**What you should do:**
Only an exact copy belongs in the answer: the line with "top:21px;background:#7dd3fc;border:1px solid #6b6b6b;" and every line after it through the end of the records, pictures left out.

**Dataset records:**
· · ·
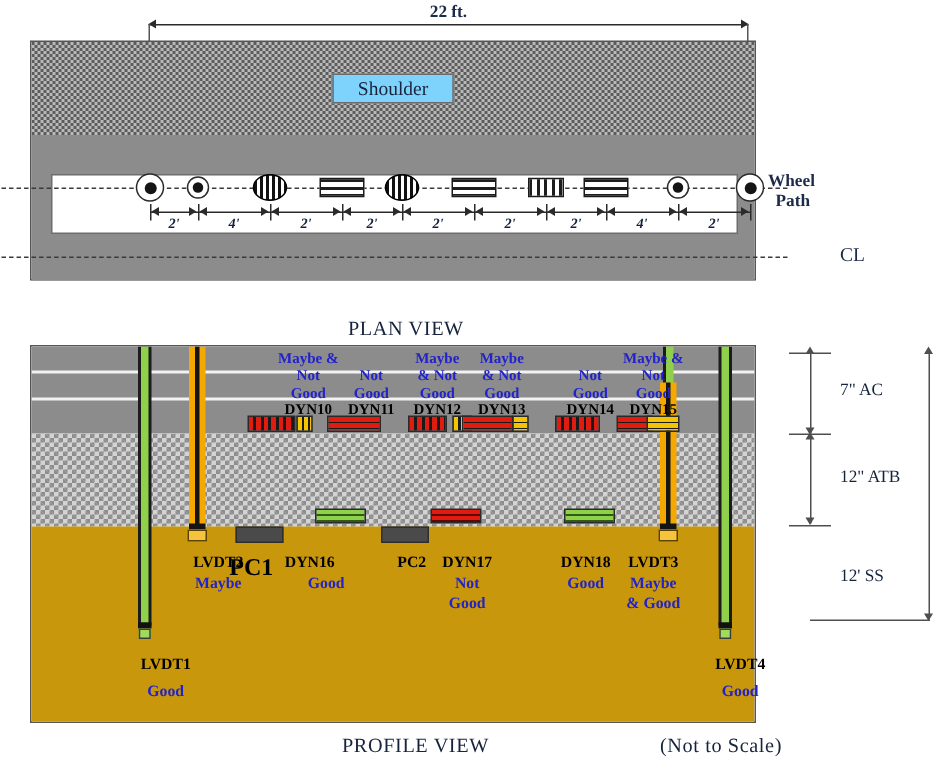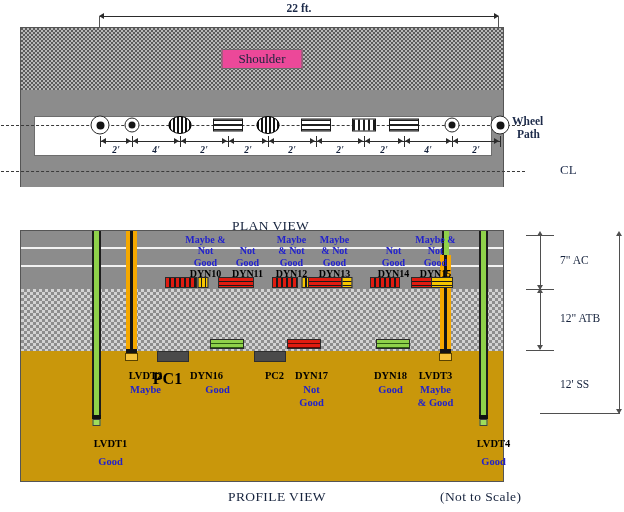--- a/index.html
+++ b/index.html
@@ -25,7 +25,7 @@
        radial-gradient(circle at 3px 3px, #5c5c5c 1px, transparent 1.2px);
      background-size:4px 4px,4px 4px;}
   .shoulder-label{position:absolute;left:50%;transform:translateX(-50%);
-     top:21px;background:#ec4899;border:1px solid #6b6b6b;
+     top:21px;background:#7dd3fc;border:1px solid #6b6b6b;
      padding:1px 16px;font-size:13px;color:#19243c;}
 
   .road-band{position:absolute;left:0;top:62px;width:100%;height:97px;background:#8c8c8c;}

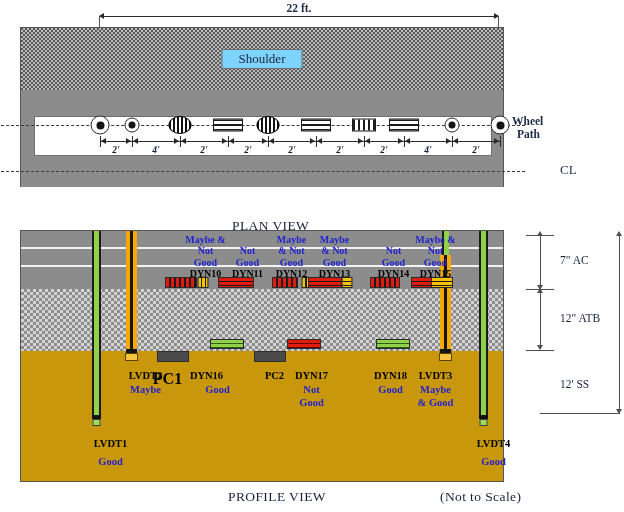--- a/index.html
+++ b/index.html
@@ -218,7 +218,7 @@
 <div class="txt" style="left:517px;top:128px;font-size:11.5px;font-weight:bold;">Path</div>
 <div class="txt" style="left:560px;top:162px;font-size:13px;">CL</div>
 
-<div class="viewtitle" style="left:232px;top:218px;">PLAN VIEW</div>
+<div class="viewtitle" style="left:232px;top:211px;">PLAN VIEW</div>
 
 <div id="profile">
· · ·
**The completed task:**
+     top:21px;background:#7dd3fc;border:1px solid #6b6b6b;
      padding:1px 16px;font-size:13px;color:#19243c;}
 
   .road-band{position:absolute;left:0;top:62px;width:100%;height:97px;background:#8c8c8c;}

--- a/index.html
+++ b/index.html
@@ -218,7 +218,7 @@
 <div class="txt" style="left:517px;top:128px;font-size:11.5px;font-weight:bold;">Path</div>
 <div class="txt" style="left:560px;top:162px;font-size:13px;">CL</div>
 
-<div class="viewtitle" style="left:232px;top:218px;">PLAN VIEW</div>
+<div class="viewtitle" style="left:232px;top:211px;">PLAN VIEW</div>
 
 <div id="profile">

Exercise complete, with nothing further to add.